■ TASK TO COMPLETE:
Which lines hold the word "Słowa"? Copy each of them from the material.

[Opening THE RECORDS section]

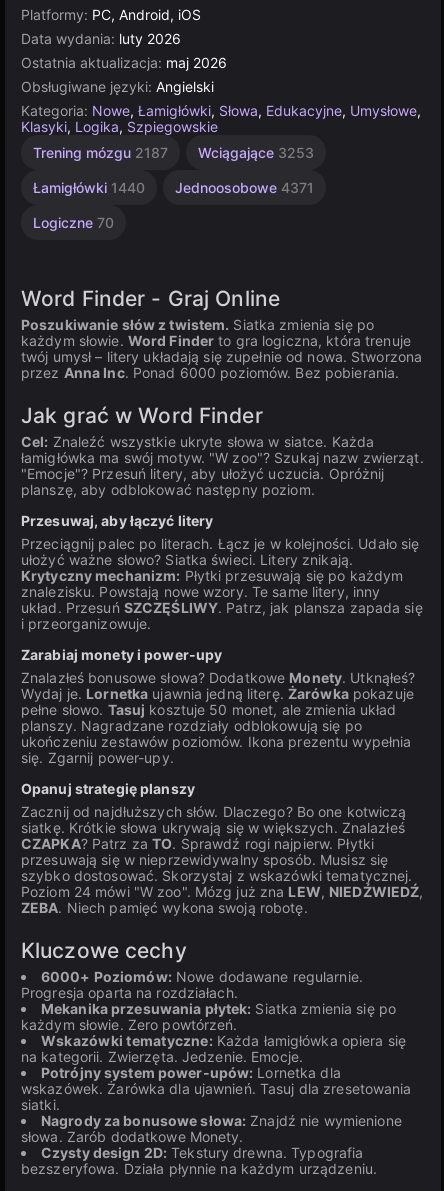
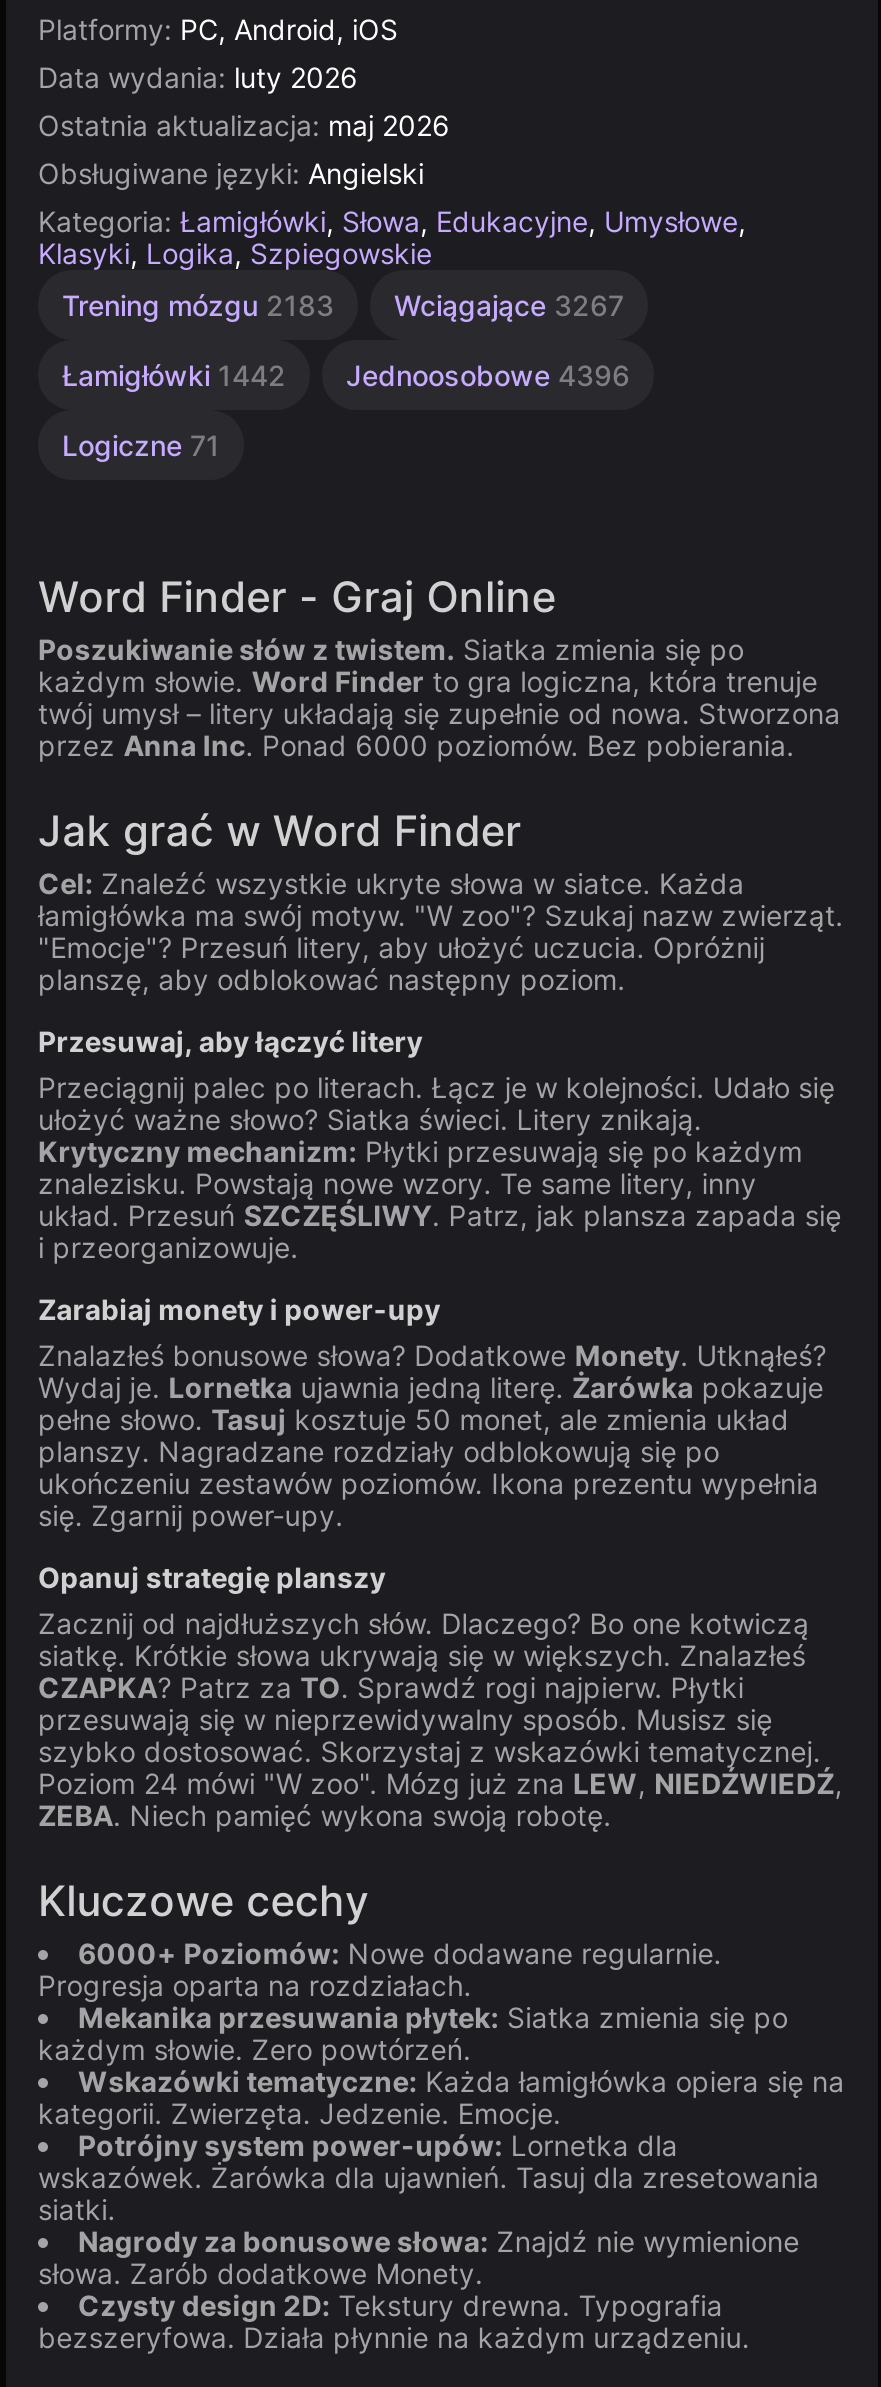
- Kategoria: Nowe, Łamigłówki, Słowa, Edukacyjne, Umysłowe,
+ Kategoria: Łamigłówki, Słowa, Edukacyjne, Umysłowe,

- Trening mózgu 2187
+ Trening mózgu 2183

- Wciągające 3253
+ Wciągające 3267

- Łamigłówki 1440
+ Łamigłówki 1442

- Jednoosobowe 4371
+ Jednoosobowe 4396

- Logiczne 70
+ Logiczne 71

[Closing THE RECORDS section]

■ RESPONSE AREA:
- Kategoria: Nowe, Łamigłówki, Słowa, Edukacyjne, Umysłowe,
+ Kategoria: Łamigłówki, Słowa, Edukacyjne, Umysłowe,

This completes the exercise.